Download or read book Administration Prosopography and Appointment Policies in the Roman Empire written by Lukas de Blois and published by BRILL. This book was released on 2019-05-28 with total page 281 pages. Available in PDF, EPUB and Kindle. Book excerpt: The title of this volume is ‘Administration, Prosopography and Appointment Policies in the Roman Empire’. The papers contained in this volume focus on all three of these themes, within the context of the impact of the Roman empire upon the regions it dominated. The papers contained in the first part of the volume concentrate on appointment policies, career structures and the impact of military presence and recuitment, esp. in border provinces, in the period of the Principate (27 B.C. – A.D. 284). In the second part of the volume the reader will find papers on Roman jurists, administrators, and bureaucrats and articles about administrative procedures, the administration of justice, rescripts and the influence of learned juridical treatises in various regions of the Roman empire. The last section of the volume presents contributions on the impact of the Roman imperial administration and appointment policies on communal rights and politics, the composition of local councils, local administrative structures, Romanisation, and social mobility of regional and local notables in various provinces of the Roman Empire.

Book Women and the Polis

    Book Details:
  • Author : Przemysław Siekierka
  • Publisher : Walter de Gruyter GmbH & Co KG
  • Release : 2021-07-05
  • ISBN : 3110644282
  • Pages : 1259 pages

Download or read book Women and the Polis written by Przemysław Siekierka and published by Walter de Gruyter GmbH & Co KG. This book was released on 2021-07-05 with total page 1259 pages. Available in PDF, EPUB and Kindle. Book excerpt: This work is the first complete corpus of Greek inscriptions issued by city institutions in honour of their female citizens and foreigners, with the exclusion of Hellenistic queens and women belonging to families of the Roman magistrates. The corpus lists 1131 women fulfilling such criteria. The Greek texts are accompanied by lemmata, English translations and relevant commentaries. Based on the collected evidence, the authors analyse the phenomenon of honorific inscriptions for women as an important symptom of change of citizen mentality. Pointing to the political context in which such honours were bestowed, the phrasing of the texts, character of praiseworthy actions, and the fact that these honours were carved in stone and set up in conspicuous places in cities all reflect what the male part of the city populace thought about women in general and their presence in public spaces in particular. The book is a helpful resource for all those interested in ancient history, social history, and gender studies.

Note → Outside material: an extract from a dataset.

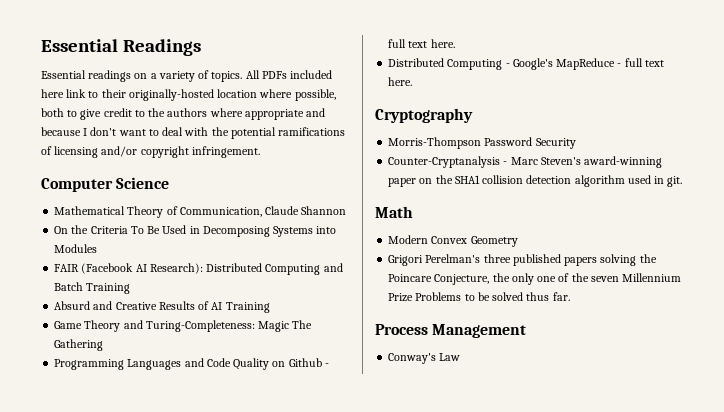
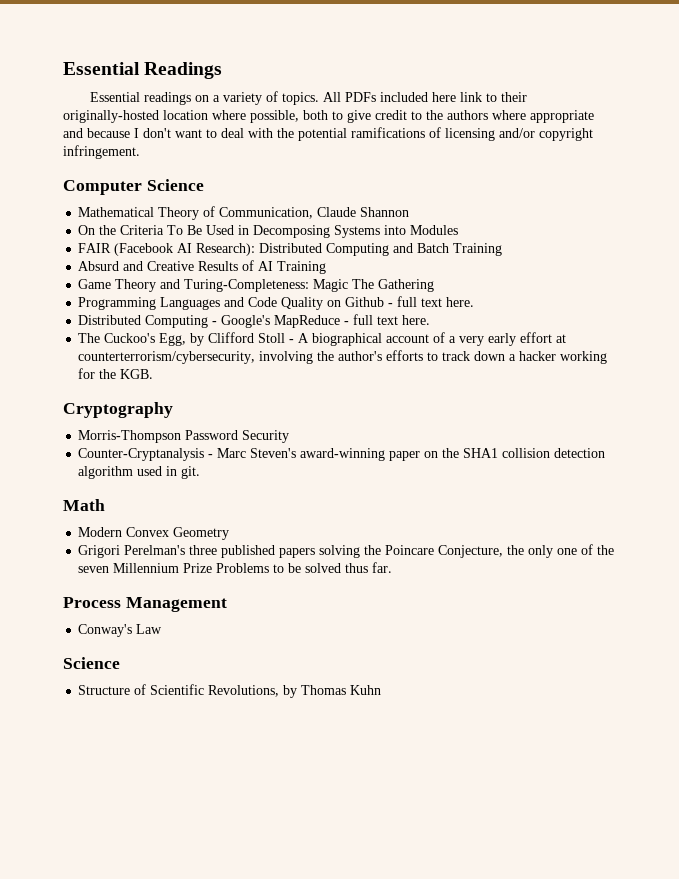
+ The Cuckoo's Egg, by Clifford Stoll - A biographical account of a very early effort at counterterrorism/cybersecurity, involving the author's efforts to track down a hacker working for the KGB.
  Conway's Law
+ Science
+ Structure of Scientific Revolutions, by Thomas Kuhn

Book Reading Roman Declamation

    Book Details:
  • Author : Martin T. Dinter
  • Publisher : Oxford University Press, USA
  • Release : 2020-08-13
  • ISBN : 0198746016
  • Pages : 385 pages

Download or read book Reading Roman Declamation written by Martin T. Dinter and published by Oxford University Press, USA. This book was released on 2020-08-13 with total page 385 pages. Available in PDF, EPUB and Kindle. Book excerpt: Situated at the crossroads of rhetoric and fiction, the genre of declamatio offers its practitioners the freedom to experiment with new forms of discourse. This volume places the literariness of Roman declamation into the spotlight by showcasing its theoretical influences, stylistic devices, and generic conventions as related by Seneca the Elder, the author of the Controversiae and Suasoriae, which jointly make up the largest surviving collection of declamatory speeches from antiquity. Authored by an international group of leading scholars of Latin literature and rhetoric, the chapters explore not only the historical roles of individual declaimers, but also the physical and linguistic techniques upon which they collectively drew. In addition, the 'dark side of declamation' is illuminated by contributions on the competitiveness of the arena and the manipulative potential of declamatory skill and, in keeping with the overall treatment of declamation as a literary phenomenon, a section has also been dedicated to intertextuality. Drawing on thought-provoking analyses of Seneca the Elder's works, the volume highlights the complexity of these texts and maps out, for the first time, the socio-cultural context for their composition, delivery, and reception, as well as providing a comprehensive, innovative, and up-to-date treatment of Roman declamation that will be essential for both students and scholars in the fields of Latin literature, Republican Roman history, and rhetoric.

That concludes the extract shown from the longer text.